Big village, small city: The 2017 European Capital of Culture has great architecture, museums and lots of friendly, smiling people
Dong! Spherical and deep, the Gong reverberates through the new city library. Speaking from a dais, city architect Stephen Willacy interrupts his eulogy to the new Aarhus in mid-sentence: “I smile every time I hear that.” He cocks his head and listens.
It sounds about 12 times a day – every time a child is born in Aarhus. The tubular gong, a 7.5-meter, three-ton bronze giant, which was cast in Austria, is set off a couple of kilometers away at the city’s university clinic. Right after a birth, the midwife hands the parents a tablet computer and asks them to swipe the screen: Dong – the birth becomes an acoustic experience for the entire city. The very idea tells you a lot about the Aarhus soul.
The youngest citizen of the world has picked a good place to be born. Aarhus is Denmark’s new hip city, the second-largest in the country with a population of 260 000 and the most important in Jutland, the big peninsula in the west. Aarhus used to stand in Copenhagen’s shadow, but some believe it will soon outstrip the Danish capital.
In recent years, hefty investments have been made in architecture and culture. The Aarhusians like to call their hometown the “largest village and smallest metropolis in the world” – a claim now finally substantiated in the former docklands where the Isbjerget (The Iceberg), a complex of 200 apartments, has gone up on the waterfront.
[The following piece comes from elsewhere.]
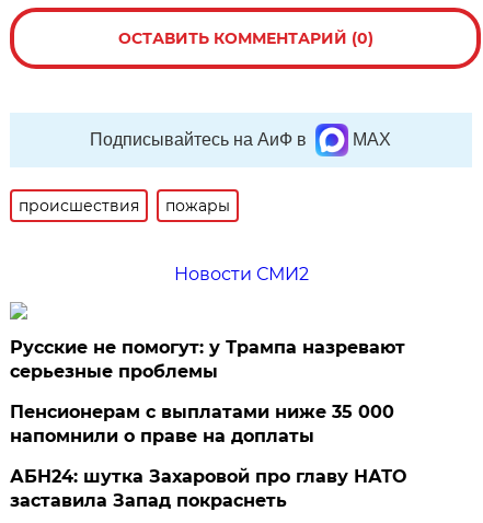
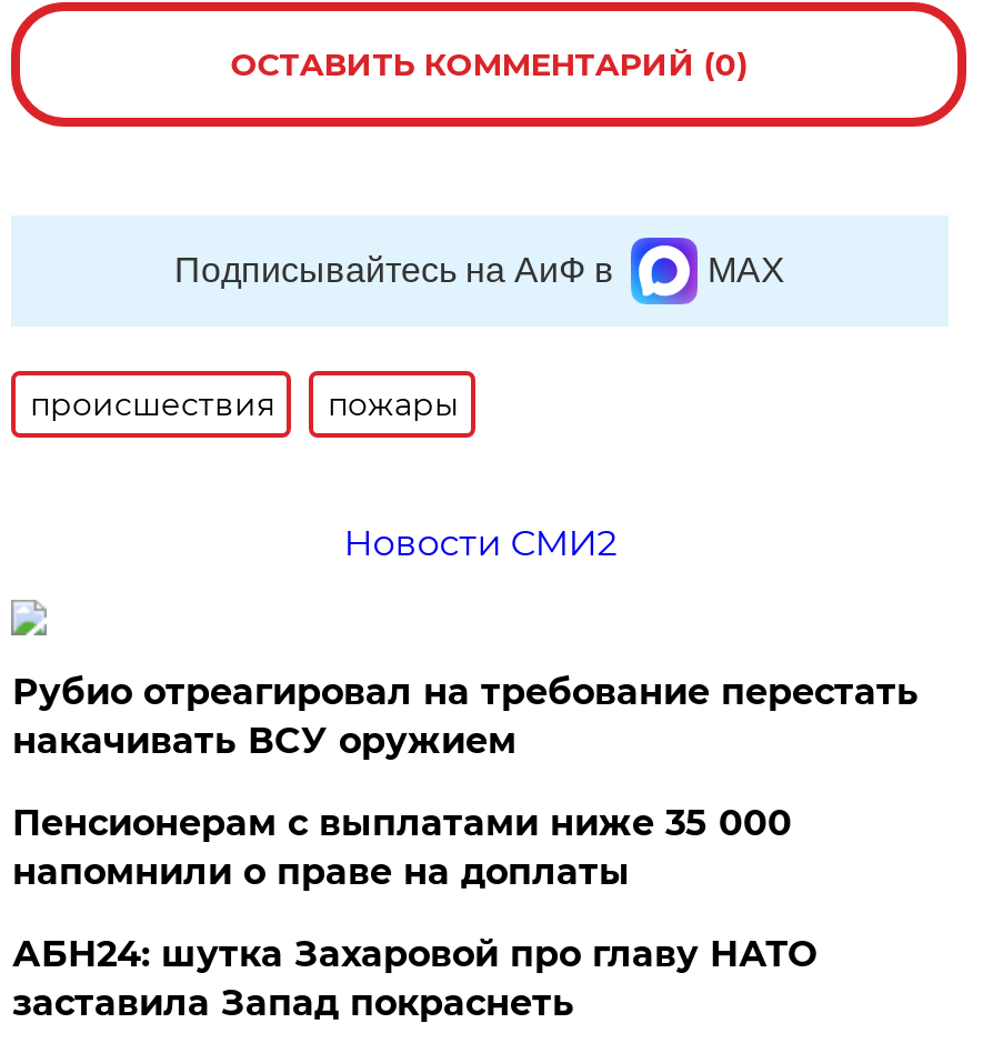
[10,337,406,382] Русские не помогут: у Трампа назревают | серьезные проблемы -> [12,671,918,762] Рубио отреагировал на требование перестать | накачивать ВСУ оружием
The buildings jut into the sky, arranged to give almost every apartment a view of the water. In a suburb south of the city, the new Moesgaard Museum resembles a huge wedge flung into the landscape.
Full of information about the early history of Denmark, it features swords and battle-axes pulled from nearby marshes and prehistoric barrows, as well as an astonishing number of combs, indicating that the Vikings had a bit of a vain streak. Another jewel is Dokk1, the new city library, where Willacy has just finished his speech.
Addressing a small group, Willacy talks about how Aarhus’s selection as 2017 European Capital of Culture marks a highlight in the city’s incredible evolution, and explains how he was involved in it, agonized over it and helped to shape it.
As a young man, Willacy fell in love with a Danish medical student and left his native England for Aarhus, where he spent months knocking on doors in search of a job – without success. Back then, Aarhus was an unattractive seaport.
Finally, Willacy found an opening and worked his way up to become a partner with a respected firm of architects, Schmidt Hammer Lassen. He is now the city’s architectural advisor, and his job is to guarantee the quality of its urban development.
“When I arrived in Aarhus, the city had no clear identity. You drove along the coast and had no sense of the sea,” says Willacy, 58, a doer with a full, pepper-and-salt beard. Warehouses and industrial buildings blocked the view of Aarhus Bay.
“But in the early 90s, the idea arose of finally reuniting the city with the water.” The Aarhus Å, the river that flows from the city center into the bay and the waters of the Kattegat, had been diverted through underground pipelines in the car-worshipping 1930s.
Huge efforts have been made to correct that mistake and return the river to the surface. Now, the last stretch flows freely into the sea and its banks have become a popular promenade between the city and the waves. Finally, Aarhus is playing its trump card: the city’s unique waterfront location.
As industry dried up in the docklands and Denmark’s largest container port relocated, space was freed up for new buildings, such as Dokk1, the biggest public library in Scandinavia.
In summer 2016, just one year after opening, the International Federation of Library Associations, IFLA, named it the “world’s best library.” But don’t go thinking this building is devoted only to books. Dokk1 is more, much more than that.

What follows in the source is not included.